What the task requires: Repeat, exactly and alone, every line from the line that contains "font-size: 12.5px;" to the end of the entries.

Records for processing:
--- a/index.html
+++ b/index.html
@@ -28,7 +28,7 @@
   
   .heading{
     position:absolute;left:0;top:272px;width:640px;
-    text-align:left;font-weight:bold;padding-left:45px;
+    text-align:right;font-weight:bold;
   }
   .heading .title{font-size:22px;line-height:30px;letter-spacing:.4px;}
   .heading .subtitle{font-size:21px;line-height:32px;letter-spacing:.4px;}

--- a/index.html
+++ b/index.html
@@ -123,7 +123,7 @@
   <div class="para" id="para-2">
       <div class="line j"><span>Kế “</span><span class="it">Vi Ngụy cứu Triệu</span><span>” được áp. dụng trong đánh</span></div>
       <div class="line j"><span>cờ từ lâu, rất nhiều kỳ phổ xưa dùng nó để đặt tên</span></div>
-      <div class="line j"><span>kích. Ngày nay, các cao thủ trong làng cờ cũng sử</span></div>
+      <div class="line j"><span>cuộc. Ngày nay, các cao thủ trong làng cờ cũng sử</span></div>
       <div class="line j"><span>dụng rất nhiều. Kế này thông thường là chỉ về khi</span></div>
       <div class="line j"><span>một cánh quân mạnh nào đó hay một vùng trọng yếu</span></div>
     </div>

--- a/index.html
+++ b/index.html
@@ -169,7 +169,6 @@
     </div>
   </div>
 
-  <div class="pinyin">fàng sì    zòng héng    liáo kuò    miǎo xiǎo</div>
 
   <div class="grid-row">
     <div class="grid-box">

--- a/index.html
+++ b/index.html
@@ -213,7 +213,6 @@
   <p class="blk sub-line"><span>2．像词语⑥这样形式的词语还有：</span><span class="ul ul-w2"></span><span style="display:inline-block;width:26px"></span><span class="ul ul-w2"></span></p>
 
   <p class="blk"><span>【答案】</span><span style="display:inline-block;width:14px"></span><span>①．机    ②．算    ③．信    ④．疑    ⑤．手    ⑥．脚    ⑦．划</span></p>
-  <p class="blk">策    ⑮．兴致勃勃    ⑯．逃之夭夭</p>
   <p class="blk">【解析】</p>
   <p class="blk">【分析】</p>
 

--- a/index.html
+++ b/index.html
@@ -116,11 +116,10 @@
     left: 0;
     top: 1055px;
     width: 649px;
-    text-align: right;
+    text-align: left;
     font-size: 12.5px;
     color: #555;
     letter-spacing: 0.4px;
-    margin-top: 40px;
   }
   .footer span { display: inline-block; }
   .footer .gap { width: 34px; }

Response box:
     font-size: 12.5px;
     color: #555;
     letter-spacing: 0.4px;
-    margin-top: 40px;
   }
   .footer span { display: inline-block; }
   .footer .gap { width: 34px; }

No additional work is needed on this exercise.